Essayons d’y voir clair.
1.- La prétendue logique de l’antériorité : comment on rend séduisant un serpent de mer. Les lobbies de la nuit agitent depuis longtemps l’idée que, dès lors que la présence d’un ou plusieurs établissements auprès d’un domicile provoque des nuisances notoires, l’habitant qui s’installerait dans ce domicile ne serait plus légitime à se plaindre desdites nuisances. Ce que l’on prétend justifier par l’idée que c’est bien en connaissance de cause que l’habitant s’est fichu dans ce mauvais pétrin ; qu’il n’avait qu’à réfléchir avant, et pan sur le bec de ce citoyen pas même capable de comprendre à temps qu’il est important de savoir où il pose son lit.
2.- Les tentatives pour activer cette prétendue règle, comme une règle de droit applicable aux quartiers prétendument « festifs » : comment on tente de faire reconnaître un serpent de mer comme un animal familier.
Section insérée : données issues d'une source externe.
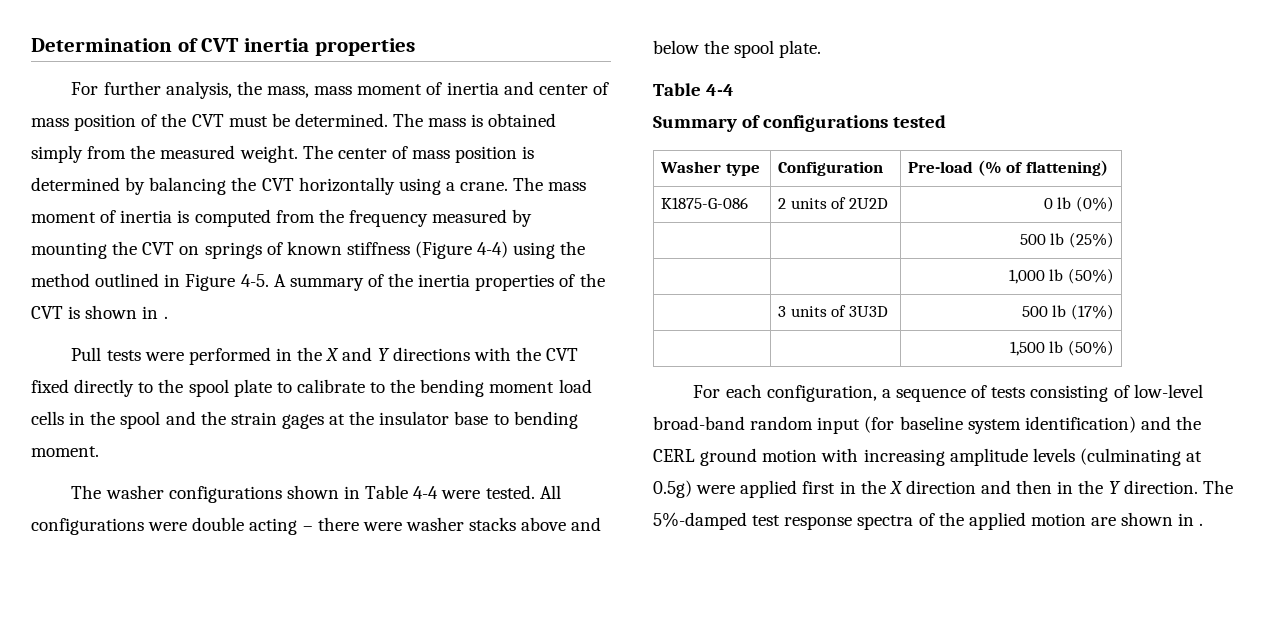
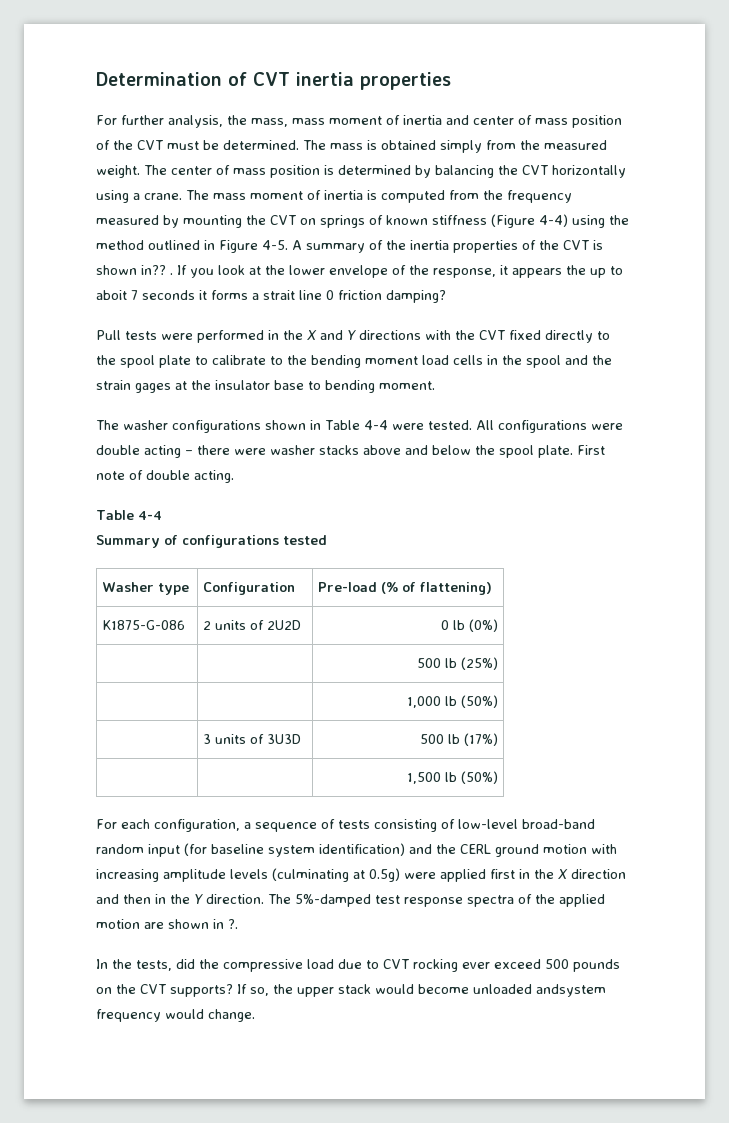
- A summary of the inertia properties of the CVT is shown in .
+ A summary of the inertia properties of the CVT is shown in?? . If you look at the lower envelope of the response, it appears the up to aboit 7 seconds it forms a strait line 0 friction damping?
+ First note of double acting.
- The 5%-damped test response spectra of the applied motion are shown in .
+ The 5%-damped test response spectra of the applied motion are shown in ?.
+ In the tests, did the compressive load due to CVT rocking ever exceed 500 pounds on the CVT supports? If so, the upper stack would become unloaded andsystem frequency would change.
Des élus et parmi eux des députés (voir notre analyse de la proposition Mazetier) ont tendu à introduire l’antériorité sous une forme déguisée en menaçant les victimes de poursuites s’ils abusaient en se plaignant.
Plus systématiquement, c’est l’article L. 112-16 du code de la construction de l’urbanisme qui est brandi : « Les dommages causés aux occupants d’un bâtiment par des nuisances dues à des activités agricoles, industrielles, artisanales, commerciales ou aéronautiques, n’entraînent pas droit à réparation lorsque le permis de construire afférent au bâtiment exposé à ces nuisances a été demandé ou l’acte authentique constatant l’aliénation ou la prise de bail établi postérieurement à l’existence des activités les occasionnant, dès lors que ces activités s’exercent en conformité avec les dispositions législatives ou réglementaires en vigueur et qu’elles se sont poursuivies dans les mêmes conditions ».
Ce texte est tantôt considéré comme à lui seul le socle d’une antériorité triomphant sur tout ce qui souhaiterait de la tranquillité dans le voisinage. Tantôt il est considéré pour ce qu’il est : une exception très étroite à la règle générale du droit à la tranquillité pour tous. Mais une exception qui ne serait qu’un tremplin vers un changement de paradigme porté par notre formidable 21è siècle : le bien-être social et la prospérité économique par le bruit. Dès lors, il suffirait qu’une activité de bars ou autres établissements de l’économie de la nuit soit notoirement connue, pour museler les plaintes de celui qui aurait eu l’imprudence de venir habiter trop près. Et là, plus question d’avoir à s’embarrasser de règlementations des activités professionnelles ni, bien entendu, du bon vieux principe qui veut que nul ne puisse causer à autrui un trouble anormal du voisinage sans exposer sa responsabilité civile et risquer ainsi d’être condamné à cesser les comportements sources de bruit.
Mais c’est sans compter sur le fait que nous vivons dans un État de droit.
3.- Le Conseil constitutionnel a fermé tout avenir à ces tentatives : comment un État de Droit réagit sainement face à un serpent de mer. La loi fixe une exception, quand la construction d’un immeuble survient après l’implantation d’une industrie (en gros). Car, dans certains cas, une industrie peut entrainer des nuisances même quand celle-ci respecte les normes et il faut bien que l’industrie puisse produire (en tous cas selon la conception en vigueur).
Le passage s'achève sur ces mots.